The poster puts viewers in the middle of a scene from the film that can only be explained by seeing what it is that occurs before and after what we are seeing. This type of design strategy tends to work best with films that cover unrealistic, fantasy-type events, particularly those that deal with the supernatural or psychological.
We’re still not quite sure what happened in Inception all these years later but the film was certainly as stylish as the poster that helped promote the film.
La La Land - Typography
La La Land referenced the golden age of Hollywood cinema and it was a perfect throwback from its poster to the film itself that set alight awards season.
The key to making this retro style look relevant now in the age of all consuming on-demand content? Typography, it’s all in the typography.
Teaming a vintage typeface with a clean sans serif helped to keep the poster rooted in the modern-day that the film is actually set. It’s a great formula to use when trying to emulate vintage designs while keeping your layouts feeling fresh and modern.
If you want to recreate the La La Land look for any of your work, then take a look at the Yasashii typeface. This is an elegant, Japanese-influenced style that could help give your work a touch of that Ryan Gosling and Emma Stones magic.
Moonlight – Neon Glow Typography
At the Oscars presenters Faye Dunaway and Warren Beatty read La La Land as the winner of Best Picture, even though it was in fact Moonlight that had secured this award. When the mistake was realized, La La Land producer Jordan Horowitz came forward to announce Moonlight as the correct winner.

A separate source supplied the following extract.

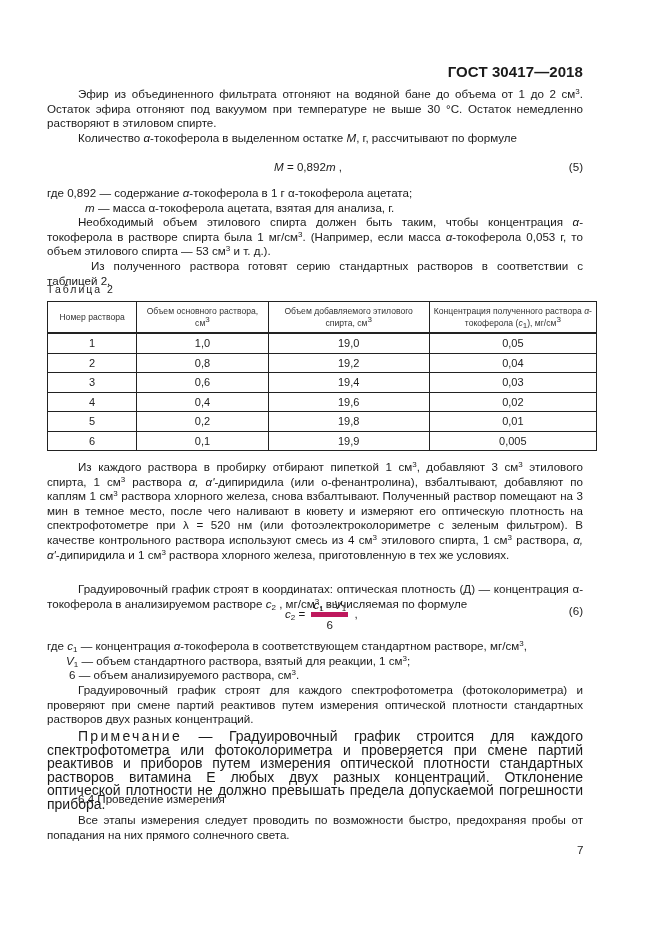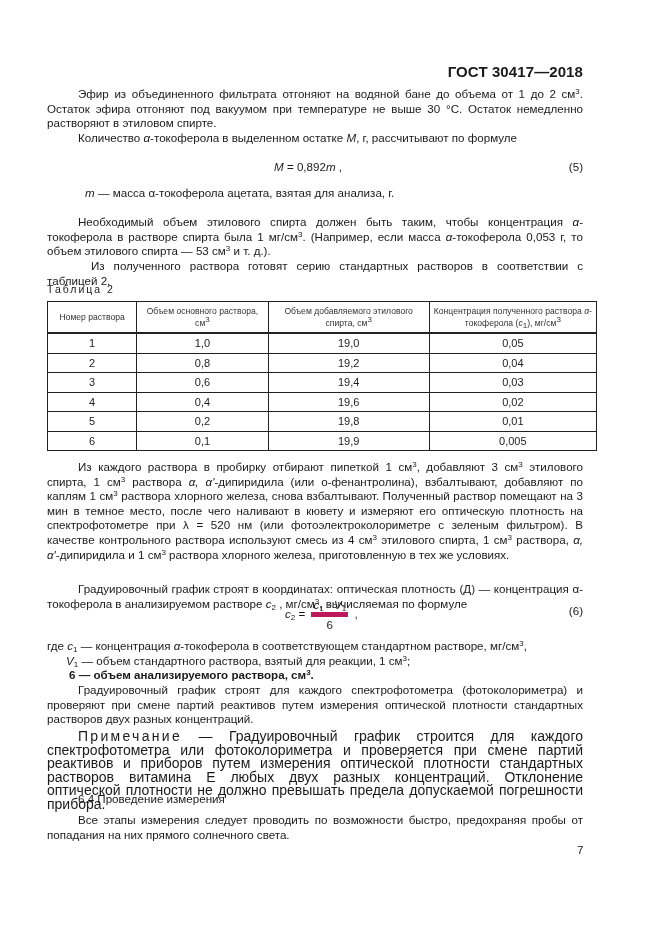"где 0,892 — содержание α-токоферола" p.p { html: none -> <p><span>где 0,892 — содержание </span><i>α</i><span>-токоферола в 1 г α-токоферола ацетата;</span></p> }
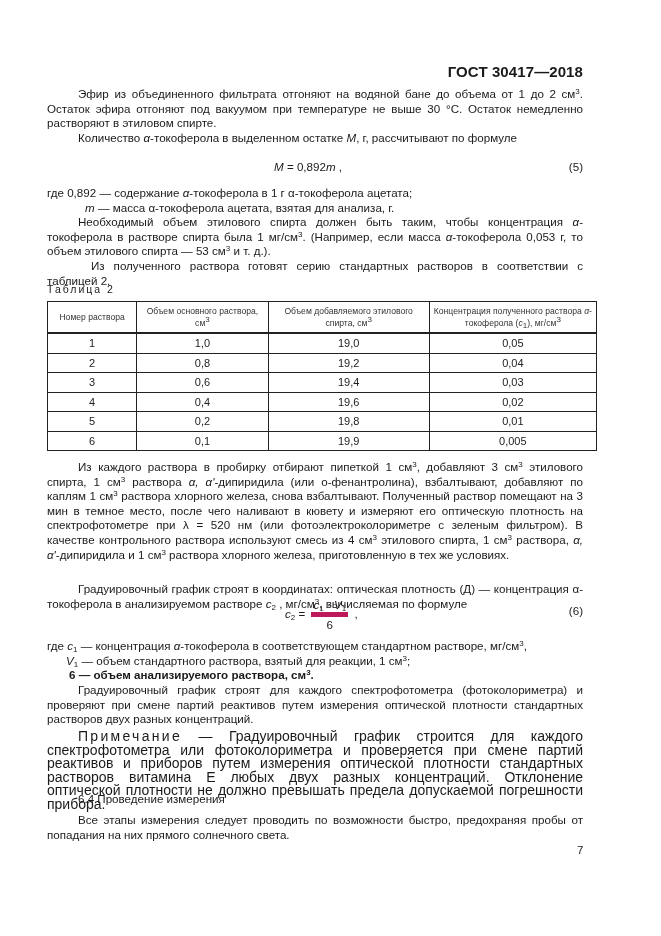"6 — объем анализируемого раствора," p.p { font-weight: bold -> none }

This fiasco has somewhat overshadowed what a brilliant film Moonlight is and the accompany poster for the film brought some fantastic artwork to the table ahead of awards season.
With dramatic, moody colours and striking photography it helps to really evoke the Miami setting of the movie. The finishing touch to this poster design is the neon typography, which helps the film’s title to stand out against a dark colour palette.